いままで中国政府の対日工作は、メディアがメインでした。学会についてつい最近わかったのは「反日利権」までばらまいていたということです。しかし、中国経済の衰退から、今後の中国の対日工作は減少せざるをえません。そうなると反日勢力の力も衰退することになるのでしょう。
沖縄の基地闘争は、反日の最後のたまり場となっていますが、国際情勢時も変わりつつあります。グローバリズムの衰退から、日米も中印露も国益中心主義になっています。日本では国益中心主義を唱えると「右傾化」といった批判を受けますが、世界が自国優先主義になっているのです。
中華人民共和国が国共内戦を勝ち抜いて政権を樹立してから、すでに一甲子(60年)以上経っています。政権を守るテコとして反日を活用してきましたが、その方法もそろそろ効かなくなりつつあります。
中国政府が「一つの中国」が中国の核心的利益だと公言していても、日米、そして台湾もそれぞれがその解釈が異なります。日本にしても「一つの中国」については「中国の主張を日本政府は尊重し、理解する」というものであり、承認はしていないのです。

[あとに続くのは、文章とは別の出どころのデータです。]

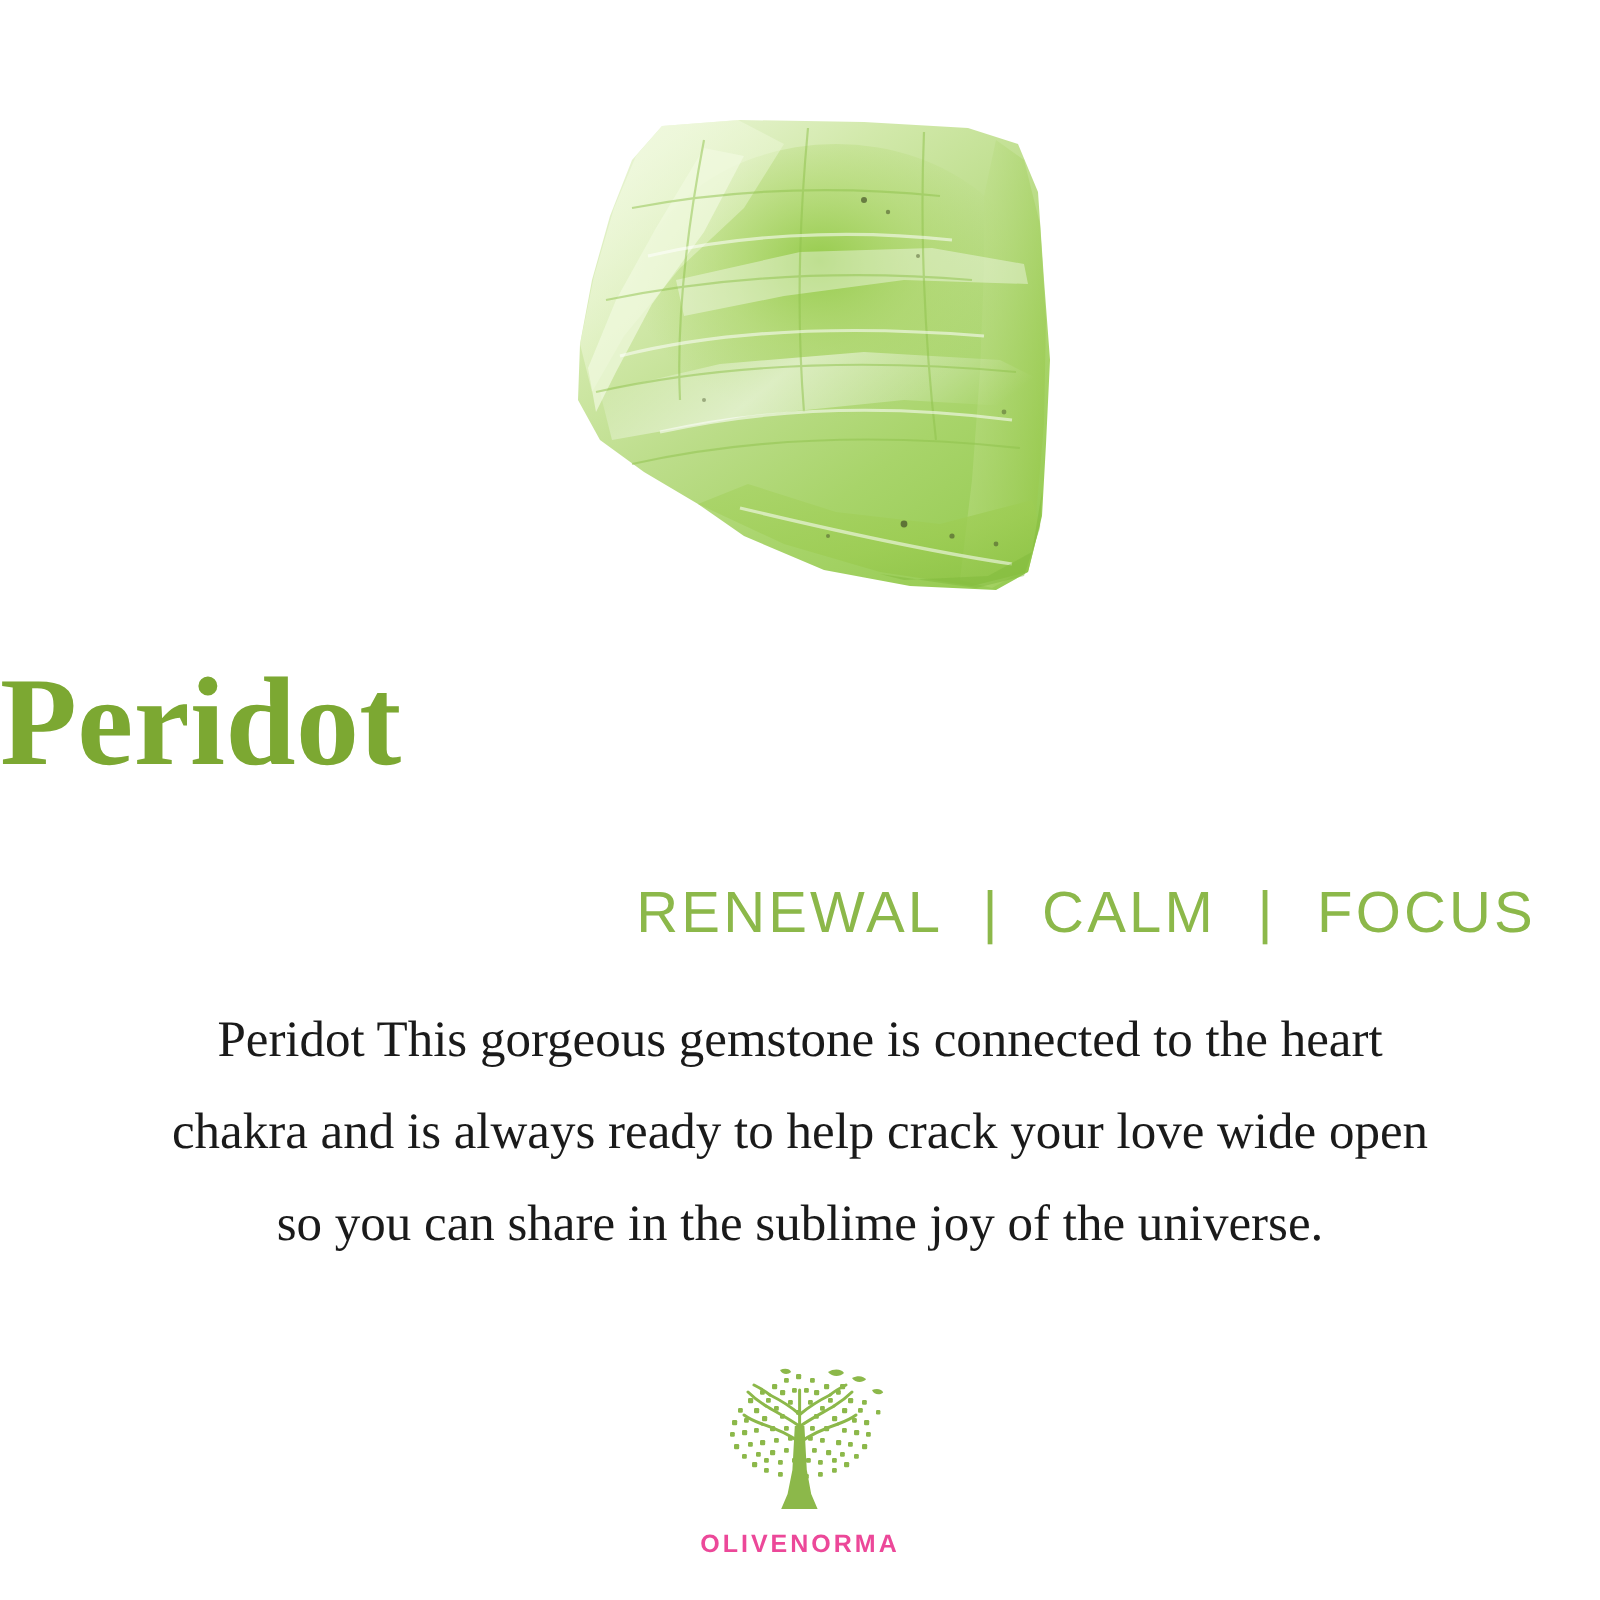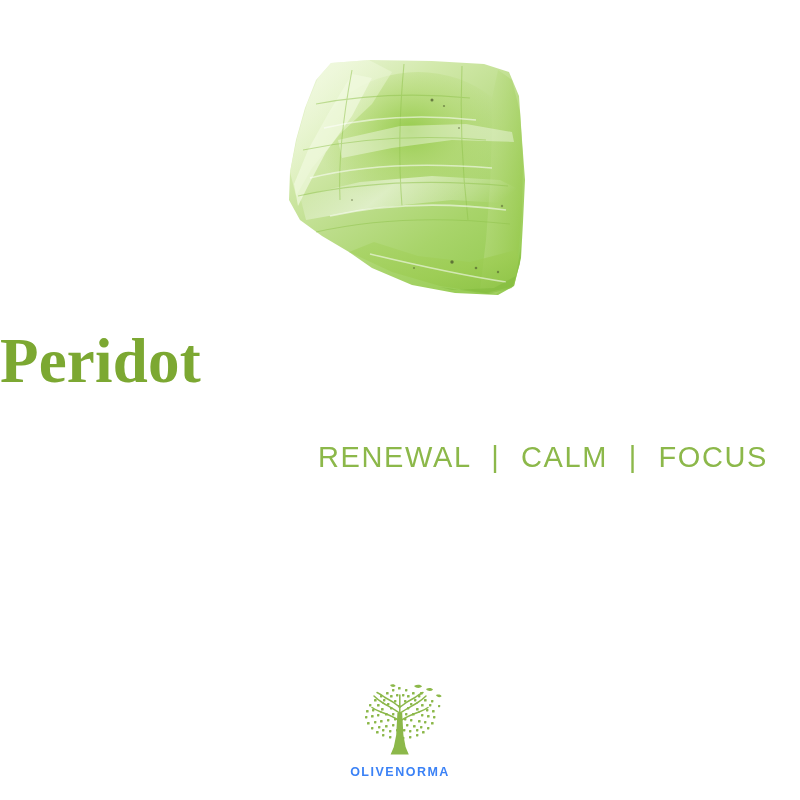"Peridot This gorgeous gemstone is" div.body-copy { html: none -> <div> <span>Peridot This gorgeous gemstone is connected to the heart</span> <span>chakra and is always ready to help crack your love wide open</span> <span>so you can share in the sublime joy of the universe.</span> </div> }
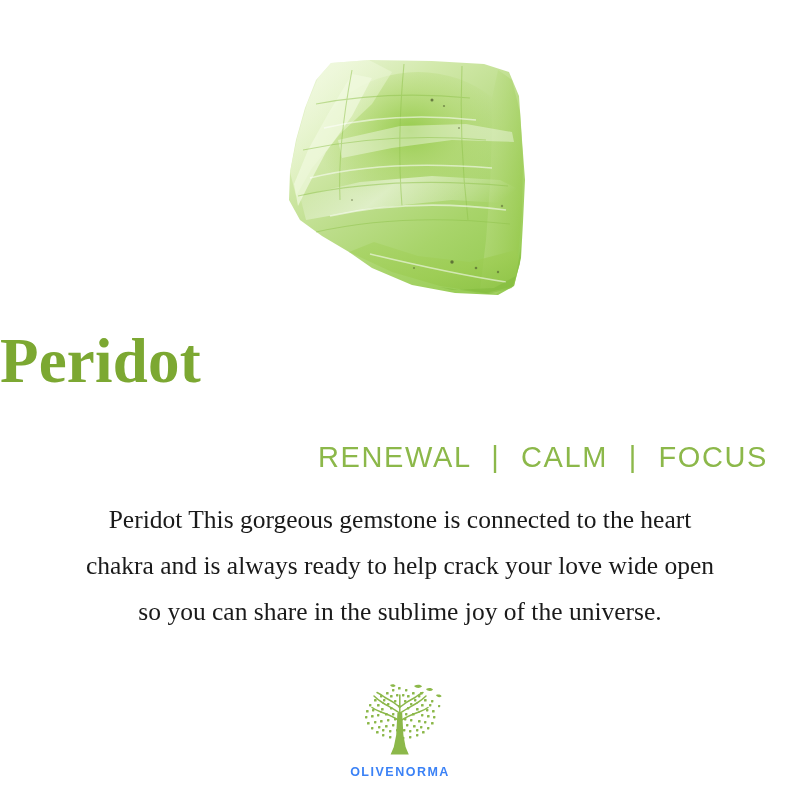"OLIVENORMA" .logo-word { color: #3b82f6 -> #ec4899 }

今年の1月1日から、日本と台湾との交流については、台湾という名称を使うようになりました。この名称は「チャイニーズ・タイペイ」よりも現実的です。すでに「台湾国」のシールを貼られたパスポートを所持する台湾女性が日本入国を認められたことが、ニュースになっています。
●「台湾国パスポート」で台湾女性が日本に入国、中国当局は「荒唐無稽」と不快感―中国メディア
当然中国は「荒唐無稽」という批判をしていますが、こうした中国の主張をいちいち「ハイハイ」と聞いていたら切りがありません。中国の夢や幻想に日本が付き合うのはバカバカしいことです。台湾を含め、日本国民が目覚めれば世界が変わるということを期待する諸国民も多いのです。日本人もそのことをもっと知って、自覚すべきだと思います。